In the ubiquitous, and increasingly annoying, coverage of the Amazon–Hachette dispute, it’s common for those who side with Hachette to assert that Amazon is a “monopoly” without really understanding what that word means.* One example is Steve Wasserman’s chicken-little-esque op-ed that appeared in The Nation (online) earlier this month. He claims, “the Obama Justice Department, seemingly mesmerized by visions of a digital utopia, is oddly blind to the threat to publishing posed by Amazon’s growing monopoly.”

In response to Wasserman’s op-ed, which calls for the U.S. Department of Justice to investigate Amazon, Max at Litigation and Trial* explores what a monopoly is:

A “monopoly” is when one supplier of a particular product or service is able to control the market. That does not remotely describe Amazon: the vast majority of books sold by Amazon are supplied by someone else, i.e., the publisher, and those same books are available elsewhere…

A “monopsony” is when one buyer of a particular product or service is able to control the market. (Consider, for example, if there were several commercial airplane manufacturers, but only one commercial airline.) “Monopsony” is potentially a better fit for Amazon than “monopoly,” because Amazon’s real pricing power is that it can push a hard bargain with publishers when it buys the ebooks, whereas with consumers Amazon sells the books at or below the prevailing market prices. …

In a monopsony, the monopsonist refrains from buying to force the suppliers to start discounting against one another (because there are no other buyers), until they are no longer making a profit. That simply isn’t the case here. First, the publishers have total control over where they sell their ebooks, and they exercise that power: the “Big Five” chose to not participate in Amazon Unlimited. Second, the ebooks are available all over the place, like Walmart and Target.

So, Amazon is not a monopolist or a monopsonist, nor did it engage in predatory pricing. As Max reminds us, the U.S. Department of Justice responded to complaints (from Barnes & Noble, the Authors Guild, and others) about Amazon in 2012, finding that “[s]ome of the criticism directed at Amazon may be attributed to a misunderstanding of the legal standard for predatory pricing.” Meanwhile, Hachette was one of the five publishers sued by the Justice Department that year for antitrust violations.

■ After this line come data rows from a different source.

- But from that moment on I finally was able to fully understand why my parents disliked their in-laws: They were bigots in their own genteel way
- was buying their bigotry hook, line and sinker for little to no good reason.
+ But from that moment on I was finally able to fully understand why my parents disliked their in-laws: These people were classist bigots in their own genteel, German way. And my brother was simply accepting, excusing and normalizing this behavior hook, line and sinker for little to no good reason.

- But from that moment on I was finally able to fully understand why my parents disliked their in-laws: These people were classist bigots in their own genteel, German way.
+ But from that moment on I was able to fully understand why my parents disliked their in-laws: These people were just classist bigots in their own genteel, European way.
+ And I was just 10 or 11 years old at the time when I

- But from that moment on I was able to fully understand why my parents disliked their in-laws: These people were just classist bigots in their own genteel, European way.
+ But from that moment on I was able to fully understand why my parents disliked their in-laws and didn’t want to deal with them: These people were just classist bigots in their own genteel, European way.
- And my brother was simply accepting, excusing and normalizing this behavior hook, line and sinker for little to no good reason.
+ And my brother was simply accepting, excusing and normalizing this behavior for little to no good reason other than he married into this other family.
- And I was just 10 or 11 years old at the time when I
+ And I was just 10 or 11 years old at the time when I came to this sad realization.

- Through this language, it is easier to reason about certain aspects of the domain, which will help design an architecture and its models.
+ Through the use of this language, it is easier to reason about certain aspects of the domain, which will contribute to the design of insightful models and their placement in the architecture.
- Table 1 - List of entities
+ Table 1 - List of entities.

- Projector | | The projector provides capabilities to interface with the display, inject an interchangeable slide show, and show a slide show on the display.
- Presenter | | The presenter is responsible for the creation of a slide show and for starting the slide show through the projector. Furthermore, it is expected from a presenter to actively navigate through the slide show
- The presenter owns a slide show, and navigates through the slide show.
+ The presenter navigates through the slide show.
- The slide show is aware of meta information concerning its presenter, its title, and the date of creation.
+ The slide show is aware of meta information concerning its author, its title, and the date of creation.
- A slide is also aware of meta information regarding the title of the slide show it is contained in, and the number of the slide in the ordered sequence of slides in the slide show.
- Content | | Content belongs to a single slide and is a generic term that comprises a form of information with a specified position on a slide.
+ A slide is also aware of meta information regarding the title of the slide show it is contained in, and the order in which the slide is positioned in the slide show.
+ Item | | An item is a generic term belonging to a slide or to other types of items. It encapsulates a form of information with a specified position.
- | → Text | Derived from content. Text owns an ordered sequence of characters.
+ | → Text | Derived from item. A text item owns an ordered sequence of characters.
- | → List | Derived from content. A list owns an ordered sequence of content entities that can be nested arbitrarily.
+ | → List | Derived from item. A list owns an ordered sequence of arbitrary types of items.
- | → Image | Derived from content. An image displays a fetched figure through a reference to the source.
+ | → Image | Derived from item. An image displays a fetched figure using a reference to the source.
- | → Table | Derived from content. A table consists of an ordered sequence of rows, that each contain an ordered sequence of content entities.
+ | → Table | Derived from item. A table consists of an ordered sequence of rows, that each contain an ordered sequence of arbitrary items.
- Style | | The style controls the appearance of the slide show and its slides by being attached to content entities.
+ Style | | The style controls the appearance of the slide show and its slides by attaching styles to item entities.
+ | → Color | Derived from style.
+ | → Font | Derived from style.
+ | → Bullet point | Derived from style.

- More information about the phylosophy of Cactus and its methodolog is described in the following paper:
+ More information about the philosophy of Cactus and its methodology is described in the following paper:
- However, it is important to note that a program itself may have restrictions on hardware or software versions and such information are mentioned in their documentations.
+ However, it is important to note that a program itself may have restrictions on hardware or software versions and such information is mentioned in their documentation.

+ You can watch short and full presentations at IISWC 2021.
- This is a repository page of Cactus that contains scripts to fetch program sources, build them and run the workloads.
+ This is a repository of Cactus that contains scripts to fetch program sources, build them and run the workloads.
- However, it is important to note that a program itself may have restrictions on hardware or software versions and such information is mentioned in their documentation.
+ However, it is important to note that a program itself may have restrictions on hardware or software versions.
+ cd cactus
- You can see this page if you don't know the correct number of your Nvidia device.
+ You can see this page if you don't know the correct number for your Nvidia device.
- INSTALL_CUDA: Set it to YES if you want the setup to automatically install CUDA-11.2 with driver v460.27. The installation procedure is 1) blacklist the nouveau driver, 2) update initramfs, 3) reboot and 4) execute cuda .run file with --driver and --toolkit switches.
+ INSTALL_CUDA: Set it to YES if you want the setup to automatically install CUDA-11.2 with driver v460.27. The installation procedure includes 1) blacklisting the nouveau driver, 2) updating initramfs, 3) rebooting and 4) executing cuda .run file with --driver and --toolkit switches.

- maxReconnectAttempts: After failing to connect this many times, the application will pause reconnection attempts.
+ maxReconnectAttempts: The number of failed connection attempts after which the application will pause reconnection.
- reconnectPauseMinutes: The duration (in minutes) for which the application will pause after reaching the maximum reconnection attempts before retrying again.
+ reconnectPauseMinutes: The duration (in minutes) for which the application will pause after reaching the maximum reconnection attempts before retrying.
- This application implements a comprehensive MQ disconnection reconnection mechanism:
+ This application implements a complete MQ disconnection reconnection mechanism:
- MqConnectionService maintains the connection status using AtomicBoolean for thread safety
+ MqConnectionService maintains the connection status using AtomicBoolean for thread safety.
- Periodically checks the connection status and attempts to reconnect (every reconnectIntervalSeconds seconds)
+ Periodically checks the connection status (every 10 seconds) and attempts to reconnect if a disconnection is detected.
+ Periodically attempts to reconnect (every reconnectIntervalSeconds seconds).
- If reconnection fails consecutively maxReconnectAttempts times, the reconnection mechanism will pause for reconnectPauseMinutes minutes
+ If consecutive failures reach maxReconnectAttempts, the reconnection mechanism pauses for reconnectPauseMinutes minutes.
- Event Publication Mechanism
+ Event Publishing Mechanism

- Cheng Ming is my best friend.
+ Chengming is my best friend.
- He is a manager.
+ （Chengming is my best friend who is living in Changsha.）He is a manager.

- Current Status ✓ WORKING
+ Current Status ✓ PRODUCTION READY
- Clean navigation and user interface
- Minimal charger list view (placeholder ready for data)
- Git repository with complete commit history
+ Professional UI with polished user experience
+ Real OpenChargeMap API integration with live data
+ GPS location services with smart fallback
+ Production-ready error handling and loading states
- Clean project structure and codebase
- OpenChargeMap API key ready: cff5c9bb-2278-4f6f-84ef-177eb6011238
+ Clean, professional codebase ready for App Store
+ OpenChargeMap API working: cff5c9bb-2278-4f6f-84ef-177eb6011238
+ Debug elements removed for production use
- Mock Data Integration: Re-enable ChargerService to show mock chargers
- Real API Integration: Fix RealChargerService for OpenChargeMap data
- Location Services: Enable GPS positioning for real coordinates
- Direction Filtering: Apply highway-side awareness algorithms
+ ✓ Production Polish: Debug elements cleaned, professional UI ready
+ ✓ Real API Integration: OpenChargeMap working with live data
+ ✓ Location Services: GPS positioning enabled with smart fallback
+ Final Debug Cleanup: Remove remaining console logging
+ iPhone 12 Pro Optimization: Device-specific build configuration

Most of the criticism about Amazon is fueled by misunderstandings and emotion, not common-sense, facts, or information about the legal or economic context of the Amazon-Hachette dispute. These are two big for-profit companies. Amazon is under no obligation to sell books from all publishers, and Hachette is under no obligation to sell its books through Amazon. In fact, those who are wary of Amazon’s growth should actually side with Amazon in this dispute and stop buying Hachette books through Amazon, thereby encouraging Hachette to continue to sell its books elsewhere and to increase Amazon’s competition. That’s how the market should work.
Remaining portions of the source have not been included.